Pero estaba bien, pensó Marinette. La noche en que él la había llevado a tomar un helado, cuando habían descubierto que se gustaban, cuando se habían besado, en realidad todo había sucedido de forma muy precipitada. Ella aún no tenía claro cuál era su relación con Adrián, y tampoco sabía lo que Cat Noir sentía por Ladybug. Ahora se estaban dando tiempo para aclarar las cosas, para comprender lo que estaba sucediendo entre los dos y para conocerse mejor.

Lo mejor que podía hacer era aprovechar para terminar, de una vez y para siempre, con cualquier malentendido que hubiese entre ellos.

—Entonces… ¿no estás enfadado con Ladybug? —se atrevió a preguntar.

—¿Enfadado? —repitió él, un poco sorprendido—. No, ¿por qué?

—Por haberte rechazado todo este tiempo…, por haberte dejado de lado cuando había tantos otros superhéroes…

—Sí que me he sentido muy dolido, pero entiendo por qué lo hizo, o al menos, eso creo. No me importa, de todos modos. Las cosas están ya bien entre los dos. Y es otra de las razones por las que no quiero estropearlas. Porque ha costado mucho repararlas, ¿entiendes?

—Sí —murmuró ella.

Se sentía muy aliviada, de todos modos. Si Cat Noir no le guardaba rencor, quizá no se molestara con ella el día en que pudiese por fin revelarle su identidad secreta.

—Se está haciendo tarde —dijo él entonces—. ¿Te llevo a casa?

Marinette asintió con una sonrisa. Cat Noir se levantó y le tendió la mano para ayudarla a incorporarse. Ella se la tomó, dirigiendo una mirada a las mantas y los almohadones.

—Yo me encargaré de recogerlo luego —le dijo Cat Noir al advertirlo—. Creo que sé dónde llevarlo, además. Tengo una idea para la próxima vez que quedemos.

—¿Habrá próxima vez? —preguntó ella encantada.

—Por mí, sí, si tú quieres. Para hacer cosas de amigos, claro. A ser posible, algo más divertido y superficial que hablar de antiguos amores —añadió él con un guiño—. No es que tenga nada en contra de eso, pero tengo la sensación de que nos hemos puesto un poco… emotivos. Y quizá eso esté… acelerando un poco las cosas —concluyó con un susurro.

El corazón de Marinette latía salvajemente contra su pecho. Comprendía perfectamente lo que quería decir. Los dos cruzaron una mirada, y ella advirtió sin lugar a dudas que él se moría por besarla. Tragó saliva, maldiciendo su debilidad. Si Cat Noir tomaba la iniciativa, ella le devolvería el beso de buena gana.

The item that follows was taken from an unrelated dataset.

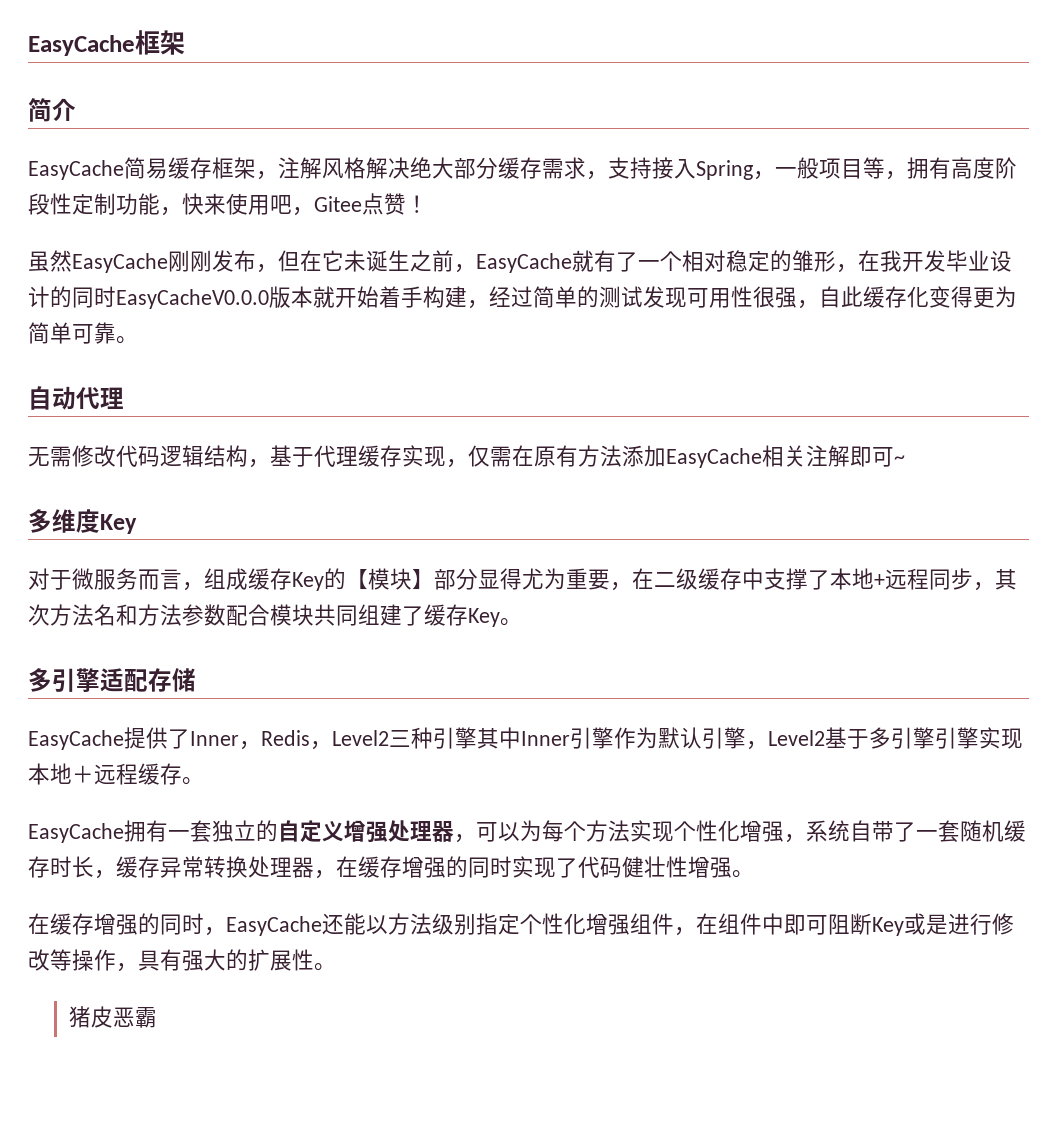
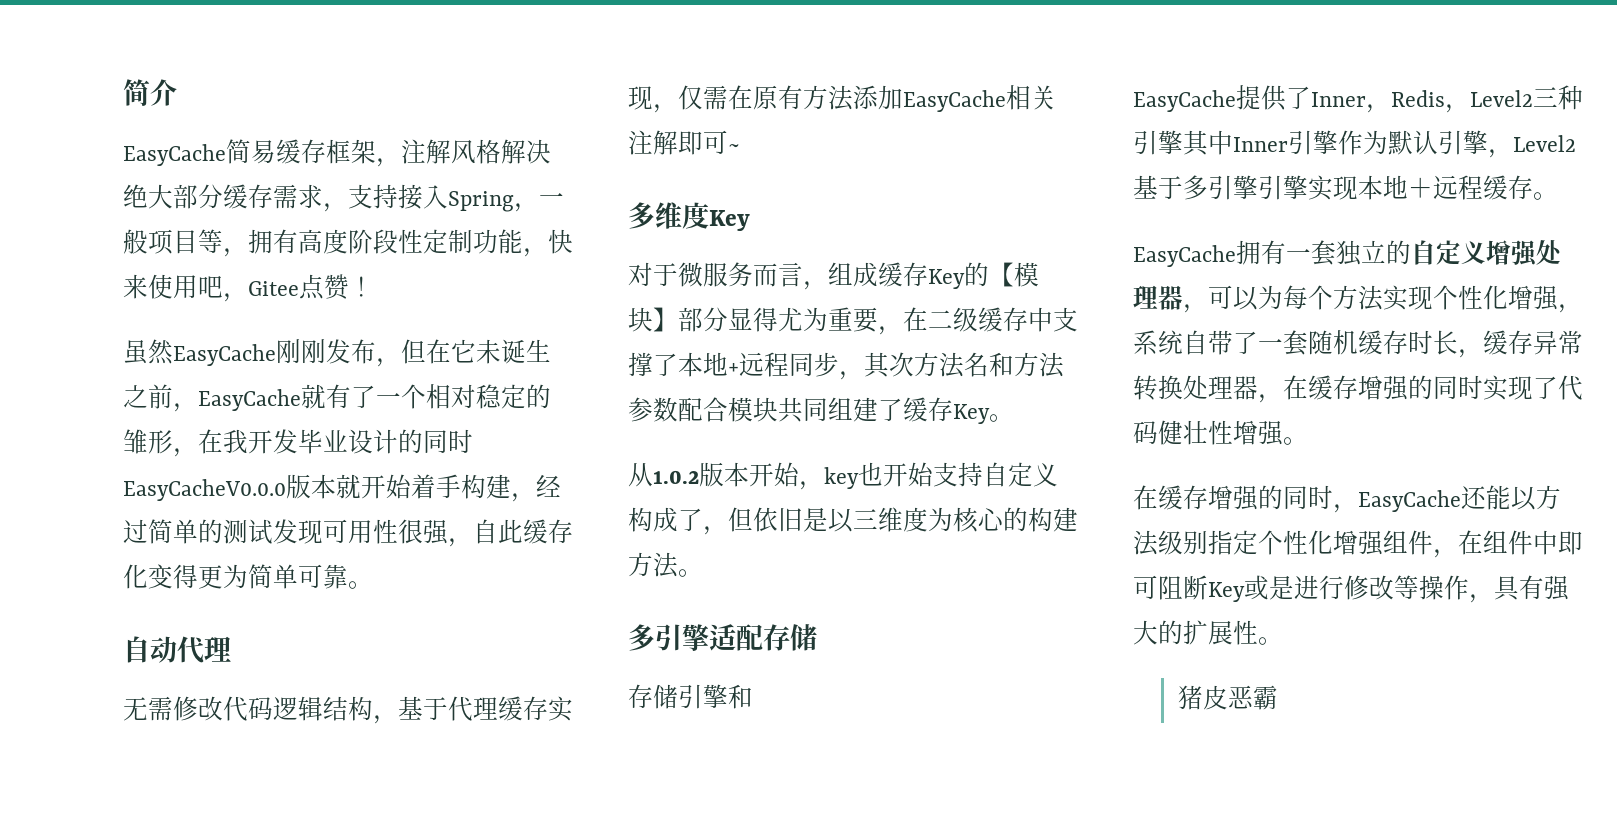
- EasyCache框架
+ 从1.0.2版本开始，key也开始支持自定义构成了，但依旧是以三维度为核心的构建方法。
+ 存储引擎和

Y con desesperación, probablemente.

Se ruborizó.

Por fortuna para los buenos propósitos de ambos, fue él quien rompió finalmente el contacto visual.

—¿Preparada? —le preguntó, sin atreverse a mirarla.

Ella asintió, aún con un nudo en la garganta. Cat Noir la tomó por la cintura, y Marinette aprovechó la circunstancia para echarle los brazos al cuello y acurrucarse contra él.

Cuando el superhéroe la depositó momentos más tarde en su balcón, a ella le parecía que todo había pasado demasiado deprisa.

—¿Volveremos a vernos, entonces? —se atrevió a preguntar.

—Sí —respondió él, aún sin mirarla—. Pero será mejor dejar pasar unos días, por seguridad.

—Entiendo.

Cat Noir se volvió entonces hacia ella, y Marinette se dio cuenta de que le sonreía con ternura. De nuevo se le aceleró el corazón.

—Dulces sueños, Marinette —se despidió el superhéroe.

Se inclinó para besarla en la mejilla. Ella cerró los ojos un instante para disfrutar del contacto.

—Dulces sueños, Cat Noir —respondió. Y lo besó en la mejilla a su vez.

Era una despedida perfectamente amistosa. Pero cuando ambos cruzaron una última mirada, aún sonriendo, sus ojos estaban repletos de promesas de futuro.